■ WORK TO COMPLETE ■
Transcribe exactly the lines that fall between the one holding "text-align: left ->" and the one holding "html: <div><span>0.6</span></div> ->", inclusive, from the entries below.

■ DATA SUPPLIED ■
┄┄┄┄┄┄

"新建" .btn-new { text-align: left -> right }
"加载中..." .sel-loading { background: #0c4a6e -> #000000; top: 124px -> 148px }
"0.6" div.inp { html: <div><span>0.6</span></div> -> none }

┄┄┄┄┄┄

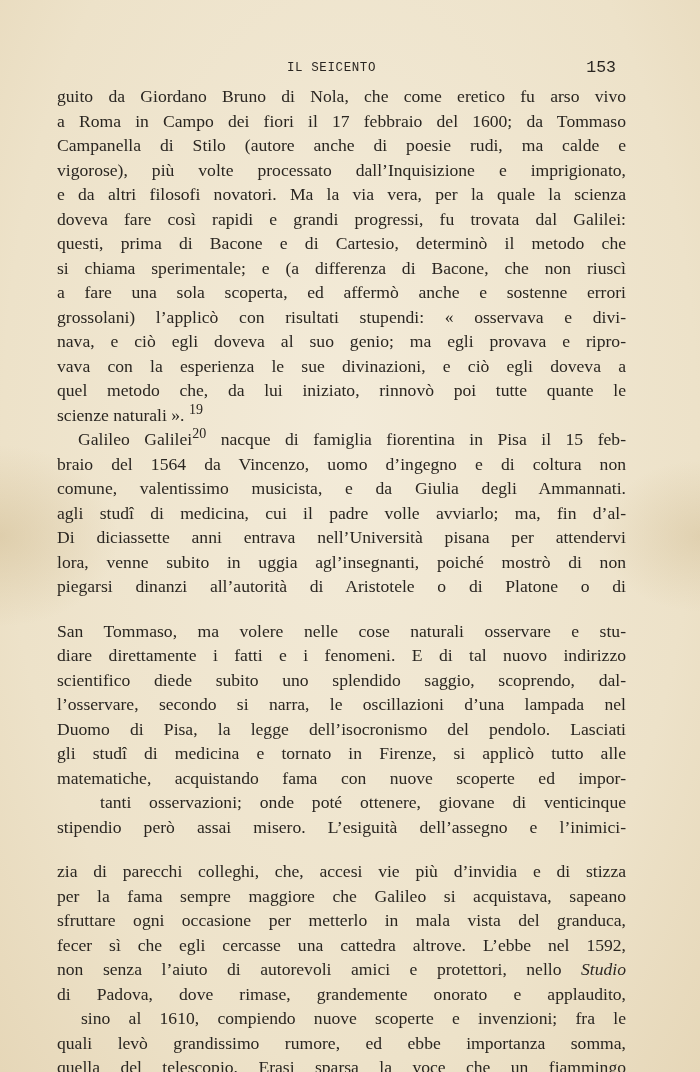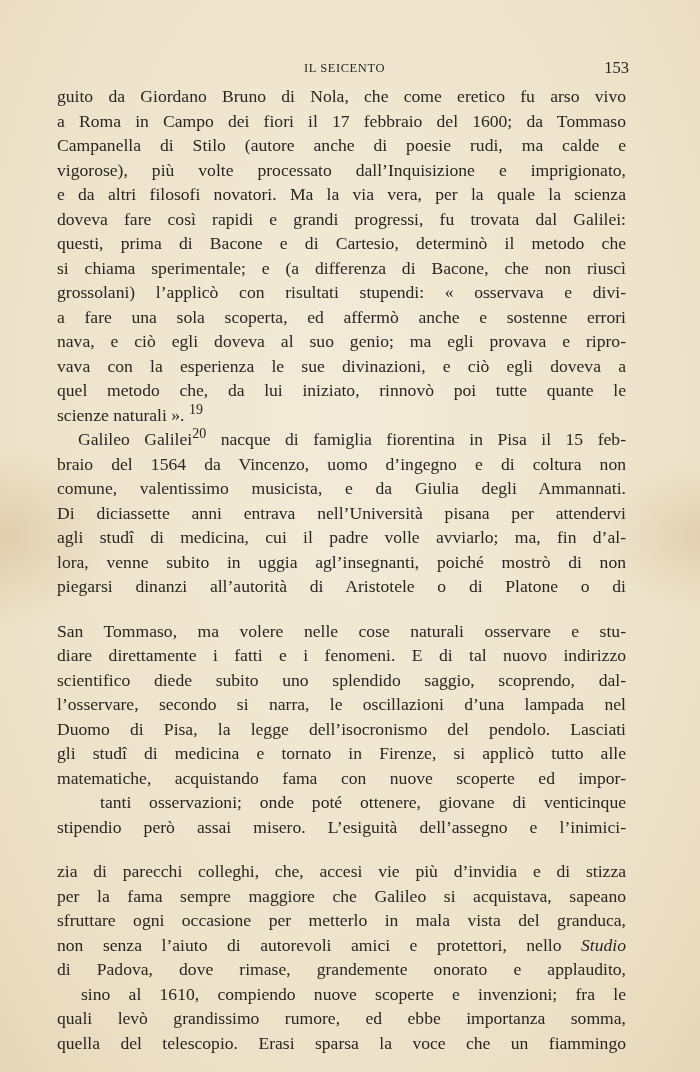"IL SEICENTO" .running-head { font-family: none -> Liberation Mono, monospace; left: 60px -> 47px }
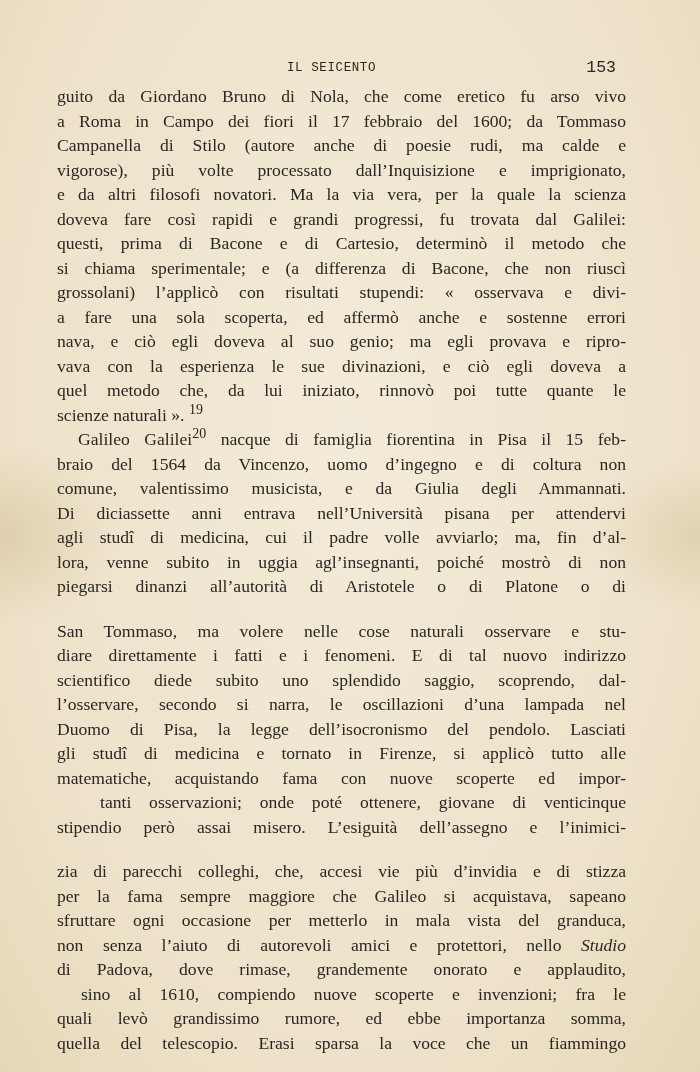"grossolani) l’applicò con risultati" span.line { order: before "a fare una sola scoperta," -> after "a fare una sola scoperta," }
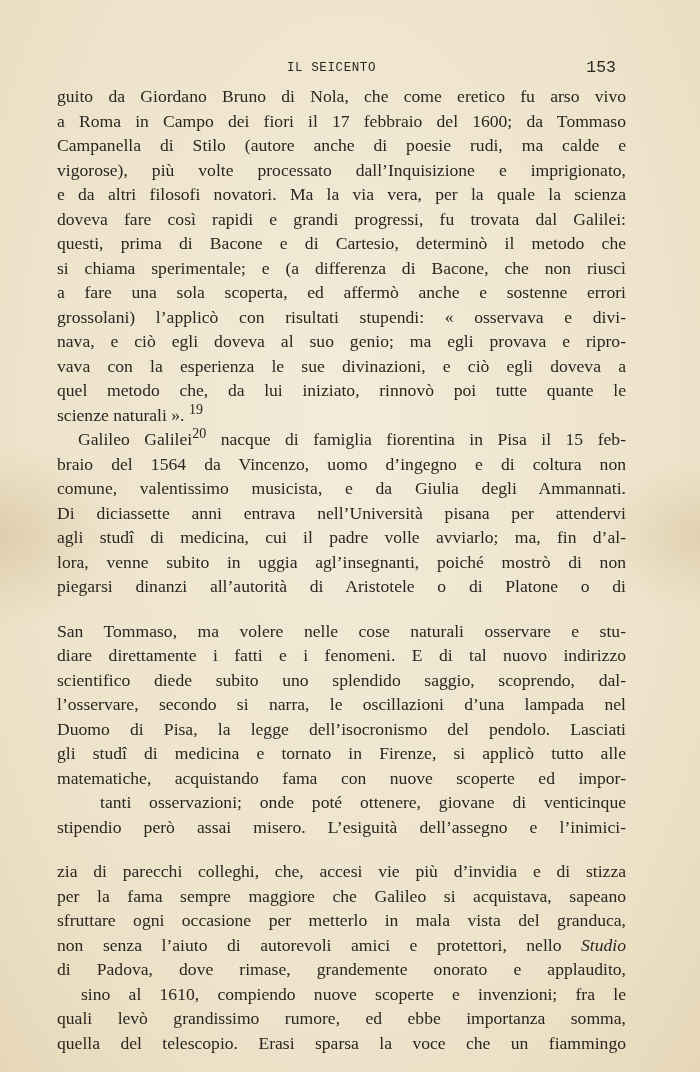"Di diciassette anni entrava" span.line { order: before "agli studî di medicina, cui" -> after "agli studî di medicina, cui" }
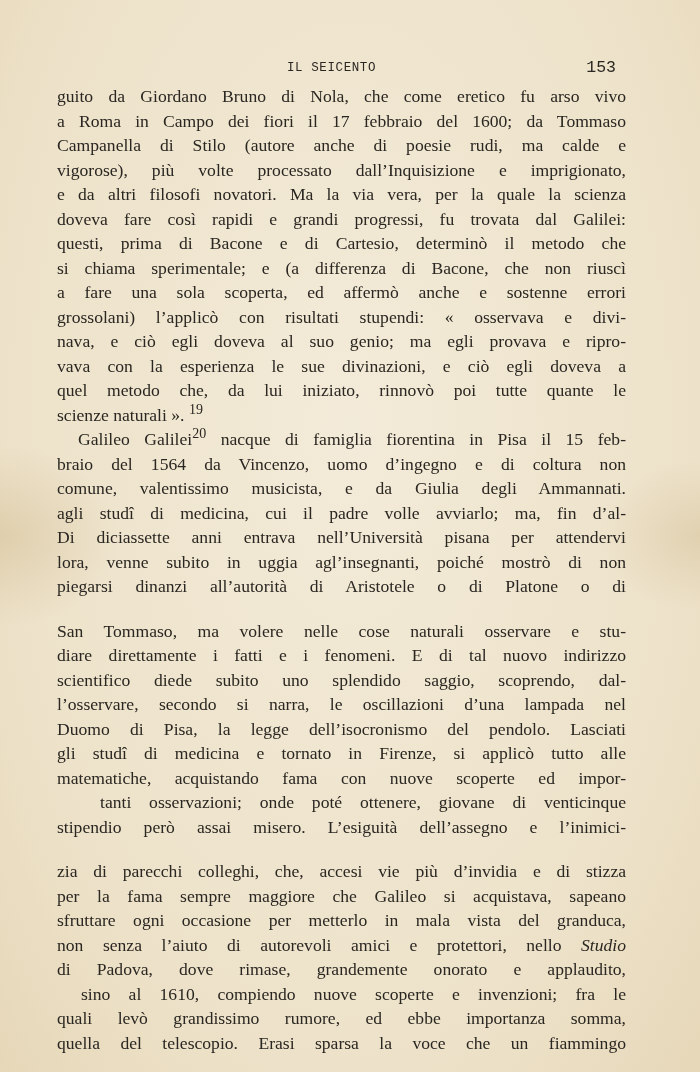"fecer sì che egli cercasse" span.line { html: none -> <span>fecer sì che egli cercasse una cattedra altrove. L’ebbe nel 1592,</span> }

┄┄┄┄┄┄

■ SOLUTION FOR THIS PROBLEM ■
"新建" .btn-new { text-align: left -> right }
"加载中..." .sel-loading { background: #0c4a6e -> #000000; top: 124px -> 148px }
"0.6" div.inp { html: <div><span>0.6</span></div> -> none }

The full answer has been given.